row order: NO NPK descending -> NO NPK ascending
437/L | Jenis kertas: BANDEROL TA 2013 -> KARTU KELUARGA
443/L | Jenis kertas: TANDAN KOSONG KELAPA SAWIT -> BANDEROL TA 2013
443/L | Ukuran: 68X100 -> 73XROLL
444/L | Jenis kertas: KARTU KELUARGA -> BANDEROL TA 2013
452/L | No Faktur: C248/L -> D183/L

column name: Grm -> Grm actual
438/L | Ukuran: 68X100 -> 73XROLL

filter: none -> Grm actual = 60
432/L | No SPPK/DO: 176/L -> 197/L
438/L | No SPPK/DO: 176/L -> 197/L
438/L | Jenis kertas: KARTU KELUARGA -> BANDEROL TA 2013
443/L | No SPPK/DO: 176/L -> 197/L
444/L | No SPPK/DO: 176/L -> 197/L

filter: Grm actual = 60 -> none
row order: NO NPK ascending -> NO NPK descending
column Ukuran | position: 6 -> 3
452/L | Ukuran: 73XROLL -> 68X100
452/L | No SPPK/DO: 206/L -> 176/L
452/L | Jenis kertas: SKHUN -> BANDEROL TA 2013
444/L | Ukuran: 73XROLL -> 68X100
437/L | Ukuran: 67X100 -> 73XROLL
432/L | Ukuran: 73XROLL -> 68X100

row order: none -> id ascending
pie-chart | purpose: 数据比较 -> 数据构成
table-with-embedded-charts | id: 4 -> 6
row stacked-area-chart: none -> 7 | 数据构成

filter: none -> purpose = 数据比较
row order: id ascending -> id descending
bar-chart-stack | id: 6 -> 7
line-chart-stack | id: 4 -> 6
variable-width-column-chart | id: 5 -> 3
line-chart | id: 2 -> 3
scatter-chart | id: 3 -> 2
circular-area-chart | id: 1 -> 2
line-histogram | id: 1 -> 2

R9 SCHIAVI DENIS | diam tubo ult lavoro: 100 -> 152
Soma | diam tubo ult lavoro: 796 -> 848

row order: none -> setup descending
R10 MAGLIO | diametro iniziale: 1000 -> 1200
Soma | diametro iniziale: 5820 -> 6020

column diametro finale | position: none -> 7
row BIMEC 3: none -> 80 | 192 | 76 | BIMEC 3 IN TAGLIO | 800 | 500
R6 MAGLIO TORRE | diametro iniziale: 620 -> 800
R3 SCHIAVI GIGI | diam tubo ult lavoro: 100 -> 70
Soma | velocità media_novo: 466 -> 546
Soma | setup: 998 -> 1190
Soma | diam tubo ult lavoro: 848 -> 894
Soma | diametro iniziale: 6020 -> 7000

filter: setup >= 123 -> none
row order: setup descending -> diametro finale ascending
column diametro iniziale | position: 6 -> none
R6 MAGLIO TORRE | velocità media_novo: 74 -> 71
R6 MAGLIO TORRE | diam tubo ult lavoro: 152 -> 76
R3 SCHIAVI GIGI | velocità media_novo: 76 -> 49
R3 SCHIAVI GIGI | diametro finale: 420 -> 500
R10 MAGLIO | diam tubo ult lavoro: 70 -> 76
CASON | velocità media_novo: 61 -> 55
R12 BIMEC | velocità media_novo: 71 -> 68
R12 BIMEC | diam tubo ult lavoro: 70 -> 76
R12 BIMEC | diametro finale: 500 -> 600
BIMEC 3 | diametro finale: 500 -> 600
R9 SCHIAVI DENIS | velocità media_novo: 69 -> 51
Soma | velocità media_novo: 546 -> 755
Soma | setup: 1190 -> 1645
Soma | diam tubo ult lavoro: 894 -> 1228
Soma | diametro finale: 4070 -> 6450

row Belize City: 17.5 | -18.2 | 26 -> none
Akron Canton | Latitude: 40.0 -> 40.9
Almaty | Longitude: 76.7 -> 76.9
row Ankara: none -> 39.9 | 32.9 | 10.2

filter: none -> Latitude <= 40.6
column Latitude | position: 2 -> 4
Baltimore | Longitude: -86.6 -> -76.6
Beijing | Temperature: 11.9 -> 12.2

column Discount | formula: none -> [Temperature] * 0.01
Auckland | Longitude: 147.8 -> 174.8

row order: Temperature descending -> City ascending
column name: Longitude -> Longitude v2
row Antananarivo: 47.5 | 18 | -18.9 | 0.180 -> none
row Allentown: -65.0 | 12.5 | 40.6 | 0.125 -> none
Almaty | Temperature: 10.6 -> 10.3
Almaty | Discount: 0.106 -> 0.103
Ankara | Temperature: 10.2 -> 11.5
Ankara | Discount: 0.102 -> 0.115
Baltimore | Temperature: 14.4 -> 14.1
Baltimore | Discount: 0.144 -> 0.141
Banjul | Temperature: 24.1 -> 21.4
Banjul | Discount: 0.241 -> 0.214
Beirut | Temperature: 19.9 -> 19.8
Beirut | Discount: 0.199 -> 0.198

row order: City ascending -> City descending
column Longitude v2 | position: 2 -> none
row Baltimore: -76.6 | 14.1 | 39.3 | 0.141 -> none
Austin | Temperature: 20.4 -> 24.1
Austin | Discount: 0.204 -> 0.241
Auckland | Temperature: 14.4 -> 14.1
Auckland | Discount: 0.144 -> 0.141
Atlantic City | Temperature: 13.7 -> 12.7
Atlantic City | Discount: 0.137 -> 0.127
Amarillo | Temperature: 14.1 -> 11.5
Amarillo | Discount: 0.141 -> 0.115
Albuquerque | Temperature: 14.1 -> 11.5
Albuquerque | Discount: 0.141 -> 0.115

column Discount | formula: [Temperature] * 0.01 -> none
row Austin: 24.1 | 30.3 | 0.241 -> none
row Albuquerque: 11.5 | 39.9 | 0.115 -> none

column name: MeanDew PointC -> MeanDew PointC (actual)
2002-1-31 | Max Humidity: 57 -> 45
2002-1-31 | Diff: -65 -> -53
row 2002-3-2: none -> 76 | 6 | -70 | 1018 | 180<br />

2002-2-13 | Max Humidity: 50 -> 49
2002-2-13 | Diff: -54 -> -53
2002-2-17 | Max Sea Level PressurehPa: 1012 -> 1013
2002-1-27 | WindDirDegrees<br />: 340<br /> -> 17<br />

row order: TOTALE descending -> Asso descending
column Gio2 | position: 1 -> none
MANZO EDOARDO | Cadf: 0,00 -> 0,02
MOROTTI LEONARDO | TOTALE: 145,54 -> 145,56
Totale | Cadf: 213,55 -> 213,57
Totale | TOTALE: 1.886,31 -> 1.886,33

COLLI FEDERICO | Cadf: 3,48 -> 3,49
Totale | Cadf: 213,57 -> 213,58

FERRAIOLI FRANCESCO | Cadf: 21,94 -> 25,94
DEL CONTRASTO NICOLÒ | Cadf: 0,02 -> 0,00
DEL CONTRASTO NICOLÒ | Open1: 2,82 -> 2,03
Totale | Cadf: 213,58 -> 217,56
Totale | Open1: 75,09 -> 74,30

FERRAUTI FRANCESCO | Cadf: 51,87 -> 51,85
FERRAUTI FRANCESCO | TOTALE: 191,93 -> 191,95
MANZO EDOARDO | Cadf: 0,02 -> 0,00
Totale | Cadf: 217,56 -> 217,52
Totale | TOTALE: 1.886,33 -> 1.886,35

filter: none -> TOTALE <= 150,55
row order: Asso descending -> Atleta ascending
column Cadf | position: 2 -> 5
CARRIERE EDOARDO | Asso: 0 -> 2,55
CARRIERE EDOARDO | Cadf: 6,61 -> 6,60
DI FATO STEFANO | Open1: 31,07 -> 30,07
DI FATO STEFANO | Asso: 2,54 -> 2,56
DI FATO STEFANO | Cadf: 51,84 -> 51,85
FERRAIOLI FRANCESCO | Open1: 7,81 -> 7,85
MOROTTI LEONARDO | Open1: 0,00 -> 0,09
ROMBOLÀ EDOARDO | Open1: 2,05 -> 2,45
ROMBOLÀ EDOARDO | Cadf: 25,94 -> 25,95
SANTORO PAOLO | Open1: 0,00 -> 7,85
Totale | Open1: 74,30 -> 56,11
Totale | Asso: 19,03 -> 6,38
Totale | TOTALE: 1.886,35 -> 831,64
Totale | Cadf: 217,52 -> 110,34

════════

**What you should do**
Within the material above, output exactly the lines from the one with "row Antananarivo: 47.5" through the one with "Austin | Discount: 0.204 -> 0.241", end lines included, and nothing besides.

**Solved exercise**
row Antananarivo: 47.5 | 18 | -18.9 | 0.180 -> none
row Allentown: -65.0 | 12.5 | 40.6 | 0.125 -> none
Almaty | Temperature: 10.6 -> 10.3
Almaty | Discount: 0.106 -> 0.103
Ankara | Temperature: 10.2 -> 11.5
Ankara | Discount: 0.102 -> 0.115
Baltimore | Temperature: 14.4 -> 14.1
Baltimore | Discount: 0.144 -> 0.141
Banjul | Temperature: 24.1 -> 21.4
Banjul | Discount: 0.241 -> 0.214
Beirut | Temperature: 19.9 -> 19.8
Beirut | Discount: 0.199 -> 0.198

row order: City ascending -> City descending
column Longitude v2 | position: 2 -> none
row Baltimore: -76.6 | 14.1 | 39.3 | 0.141 -> none
Austin | Temperature: 20.4 -> 24.1
Austin | Discount: 0.204 -> 0.241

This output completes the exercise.